Ivan mencontohkan, jika pembuluh darah kekurangan cairan, maka pembuluh darah akan kekurangan oksigen sehingga tidak dapat bekerja secara maksimal. Jika pasien mengalami tension pneumothorax, maka pasien akan mengalami kondisi dimana udara yang terkumpul pada rongga pleura tidak dapat keluar namun udara dari dinding dada dan paru-paru terus masuk ke rongga tersebut sehingga akan menekan paru-paru dan jantung.

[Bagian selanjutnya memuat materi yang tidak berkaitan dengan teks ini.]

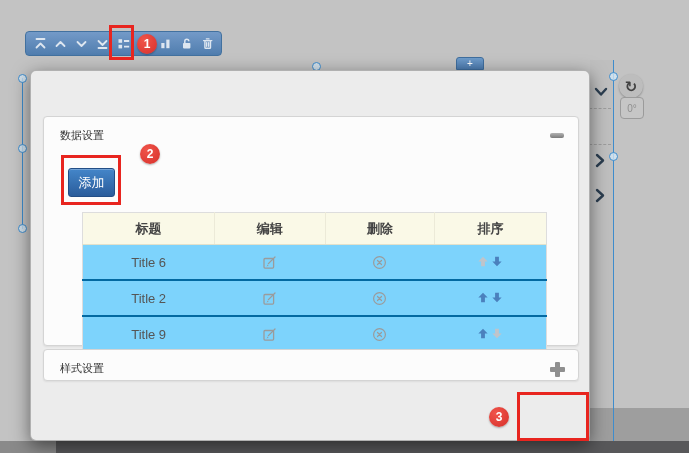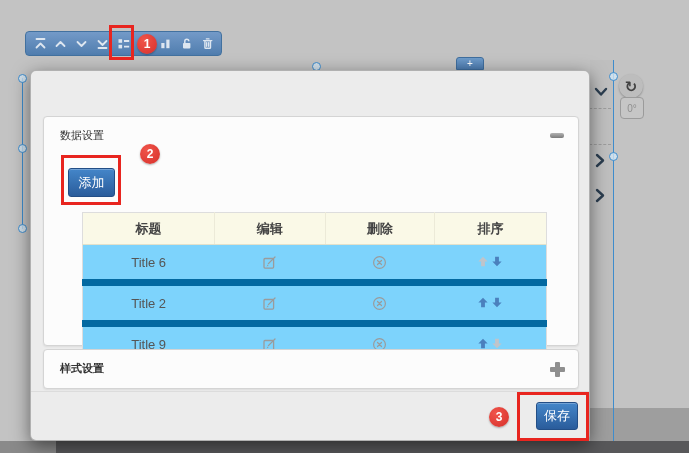--- a/index.html
+++ b/index.html
@@ -57,21 +57,21 @@
   }
   .modal-title{position:absolute;left:17px;top:0;line-height:38px;color:#fff;font-size:15px;font-weight:bold;}
   .modal-close{position:absolute;right:12px;top:3px;color:#c9c9c9;font-size:26px;font-weight:bold;line-height:32px;cursor:pointer;}
 
   .panel{
     position:absolute;left:12px;width:536px;background:#fcfcfc;
     border:1px solid #d4d4d4;border-radius:4px;box-sizing:border-box;
     box-shadow:0 1px 2px rgba(0,0,0,.07);
   }
   .panel-data{top:45px;height:230px;}
-  .panel-style{top:278px;height:40px;font-weight:bold;}
+  .panel-style{top:278px;height:32px;}
   .panel-header{position:relative;height:35px;cursor:pointer;}
   .panel-title{position:absolute;left:16px;top:0;line-height:37px;font-size:11px;color:#333;}
   .collapse-minus{position:absolute;right:14px;top:16px;width:14px;height:5px;border-radius:2px;
     background:linear-gradient(#b2b2b2,#7b7b7b);cursor:pointer;}
   .expand-plus{position:absolute;right:13px;top:12px;width:15px;height:15px;cursor:pointer;}
   .expand-plus::before{content:"";position:absolute;left:0;top:5px;width:15px;height:5px;background:#8f8f8f;border-radius:1px;}
   .expand-plus::after{content:"";position:absolute;left:5px;top:0;width:5px;height:15px;background:#8f8f8f;border-radius:1px;}
 
   .btn-blue{
     background:linear-gradient(#4486c9,#2a5c9b);
@@ -86,21 +86,21 @@
   .data-table{
     position:absolute;left:38px;top:77px;width:465px;
     border-collapse:collapse;font-size:13px;
     border:1px solid #dddddd;background:#7dd3fc;margin-top:18px;
   }
   .data-table th{
     background:#faf9e7;border-bottom:1px solid #e3e1cb;
     height:29px;font-weight:bold;color:#444;text-align:center;font-size:13px;
   }
   .data-table th + th{border-left:1px solid #ecead8;}
-  .data-table td{height:32px;text-align:center;color:#555;border-top:7px solid #0369a1;}
+  .data-table td{height:32px;text-align:center;color:#555;border-top:2px solid #0369a1;}
   .data-table tr:first-child td{border-top:none;}
   .col-title{width:28.4%;} .col-edit{width:23.9%;} .col-del{width:23.6%;} .col-sort{width:24.1%;}
   .cell-icon{display:inline-flex;vertical-align:middle;cursor:pointer;}
   .sort-pair{display:inline-flex;gap:4px;align-items:center;}
   .arrow-on{color:#4b80bd;} .arrow-off{color:#c0c4ca;}
 
   .modal-footer{
     position:absolute;left:0;right:0;bottom:0;height:48px;
     border-top:1px solid #dcdcdc;border-radius:0 0 6px 6px;
   }
@@ -348,23 +348,20 @@
       </table>
     </div>
 
     <div class="panel panel-style">
       <div class="panel-header">
         <span class="panel-title">样式设置</span>
         <span class="expand-plus"></span>
       </div>
     </div>
 
-    <div class="modal-footer">
-      <button class="btn-blue btn-save">保存</button>
-    </div>
   </div>
 
   <div class="abs anno-box" style="left:109px;top:25px;width:25px;height:35px;"></div>
   <div class="abs anno-badge" style="left:137px;top:34px;">1</div>
 
   <div class="abs anno-box" style="left:61px;top:155px;width:60px;height:50px;"></div>
   <div class="abs anno-badge" style="left:140px;top:144px;">2</div>
 
   <div class="abs anno-box" style="left:517px;top:392px;width:72px;height:49px;"></div>
   <div class="abs anno-badge" style="left:489px;top:407px;">3</div>

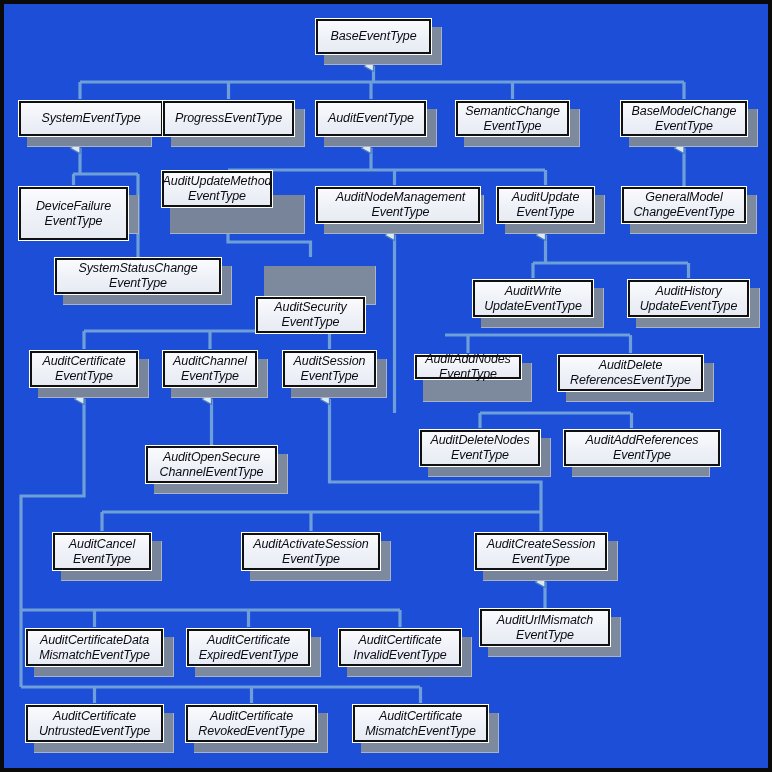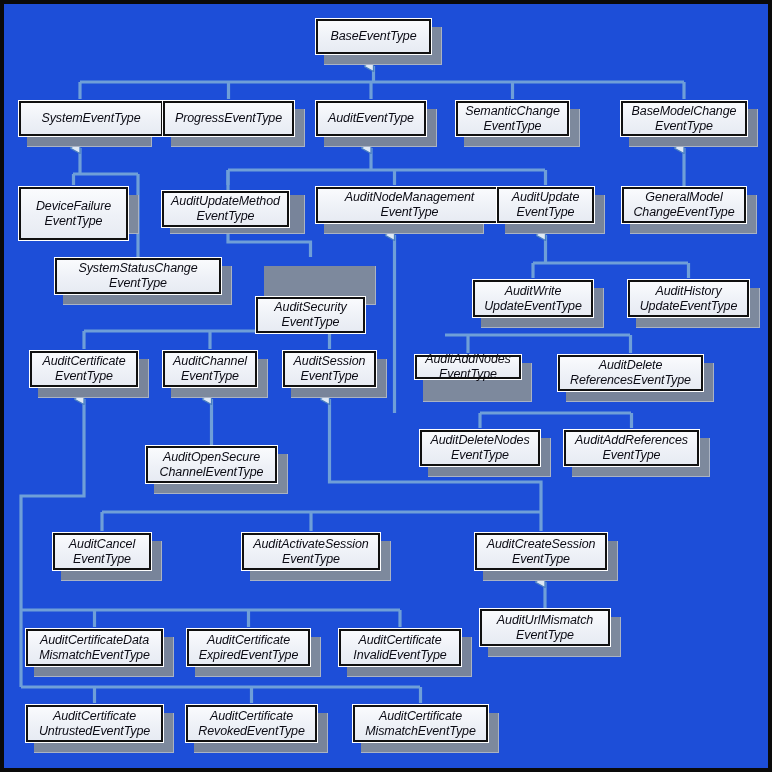--- a/index.html
+++ b/index.html
@@ -140,26 +140,26 @@
       <div class="node" style="left: 616px; top: 96px; width: 128px; height: 37px;">
         <span class="lbl">BaseModelChange
 EventType</span>
       </div>
       <div class="shadow" style="left: 23px; top: 191px; width: 111px; height: 38px;"></div>
       <div class="node" style="left: 14px; top: 182px; width: 111px; height: 55px;">
         <span class="lbl">DeviceFailure
 EventType</span>
       </div>
       <div class="shadow v2" style="left: 166px; top: 191px; width: 134px; height: 38px;"></div>
-      <div class="node" style="left: 157px; top: 186px; width: 129px; height: 38px;">
+      <div class="node" style="left: 157px; top: 166px; width: 112px; height: 38px;">
         <span class="lbl">AuditUpdateMethod
 EventType</span>
       </div>
       <div class="shadow" style="left: 320px; top: 191px; width: 159px; height: 38px;"></div>
-      <div class="node" style="left: 311px; top: 182px; width: 184px; height: 38px; padding-left: 8px;">
+      <div class="node" style="left: 311px; top: 182px; width: 166px; height: 38px; padding-left: 8px;">
         <span class="lbl">AuditNodeManagement
 EventType</span>
       </div>
       <div class="shadow v2" style="left: 501px; top: 191px; width: 99px; height: 38px;"></div>
       <div class="node" style="left: 492px; top: 182px; width: 99px; height: 38px;">
         <span class="lbl">AuditUpdate
 EventType</span>
       </div>
       <div class="shadow" style="left: 626px; top: 191px; width: 126px; height: 38px;"></div>
       <div class="node" style="left: 617px; top: 182px; width: 126px; height: 38px;">
@@ -215,21 +215,21 @@
       <div class="node" style="left: 141px; top: 441px; width: 133px; height: 39px;">
         <span class="lbl">AuditOpenSecure
 ChannelEventType</span>
       </div>
       <div class="shadow v2" style="left: 424px; top: 434px; width: 122px; height: 38px;"></div>
       <div class="node" style="left: 415px; top: 425px; width: 122px; height: 38px;">
         <span class="lbl">AuditDeleteNodes
 EventType</span>
       </div>
       <div class="shadow" style="left: 568px; top: 434px; width: 137px; height: 38px;"></div>
-      <div class="node" style="left: 559px; top: 425px; width: 137px; height: 38px;">
+      <div class="node" style="left: 559px; top: 425px; width: 158px; height: 38px;">
         <span class="lbl">AuditAddReferences
 EventType</span>
       </div>
       <div class="shadow v2" style="left: 57px; top: 537px; width: 100px; height: 39px;"></div>
       <div class="node" style="left: 48px; top: 528px; width: 100px; height: 39px;">
         <span class="lbl">AuditCancel
 EventType</span>
       </div>
       <div class="shadow" style="left: 246px; top: 537px; width: 140px; height: 39px;"></div>
       <div class="node" style="left: 237px; top: 528px; width: 140px; height: 39px;">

Selanjutnya: Pengobatan henti jantung
5. Pengobatan tergantung riwayat penyakit
Jika pasien telah ditemukan riwayat penyakit yang menyebabkan henti jantung, maka pasien tersebut akan diberikan pengobatan utama yang berbeda tergantung dari riwayat penyakitnya.
Jika pasien henti jantung didiagnosis mengalami serangan jantung, pasien masih dapat dibantu melalui kateterisasi jantung. Tapi kalau pasien mengalami kekurangan cairan, pasien akan diberikan cairan agar jantung bisa bekerja.
"Semua penyebab henti jantung akan di evaluasi untuk diberikan tindakan medis yang tepat” kata Ivan.
Namun jika memang memiliki riwayat penyakit jantung, Ivan mengingatkan sebaiknya tidak melakukan aktivitas atau olahraga berat agar terhindar dari henti jantung.

6. Pencegahan Henti jantung dibagi dua kategori
Terdapat dua kategori pasien dalam melakukan pencegahan henti jantung. Kategori pertama adalah preventif primer, pasien yang tidak memiliki gejala penyakit apapun dan berusia lebih dari 40 tahun, memiliki faktor risiko seperti tensi tinggi, punya riwayat keturunan jantung, merokok dan meminum alkohol, atau riwayat yang berpotensi henti jantung lainnya.
Untuk seseorang dengan kategori tersebut, sebaiknya dilakukan medical check up secara rutin dan melakukan pola hidup sehat, jelas Ivan.
Kategori kedua adalah preventif sekunder di mana pasien sudah memiliki penyakit sebelumnya, seperti riwayat penyakit jantung, stroke, gula, dan sebagainya. Pasien dalam kategori ini harus melakukan pengobatan secara disiplin sesuai dengan anjuran dokter.
"Di tengah pandemi Covid-19 ini, pasien tetap harus melakukan konsultasi dengan dokter terutama untuk penyakit yang memang harus segera ditangani atau diobati. Banyak cara yang bisa dilakukan seperti telemedicine atau konsultasi dokter secara online,” katanya.
Ia menambahkan, untuk menghindari henti jantung, lakukan pola hidup sehat dengan mengurangi makanan yang mengandung kolesterol dan rutin berolahraga minimum 40 menit untuk membakar gula dan lemak. Hindari merokok, meminum alkohol, dan makanan tinggi gula. Juga tidur yang cukup minimal 8 jam dalam sehari.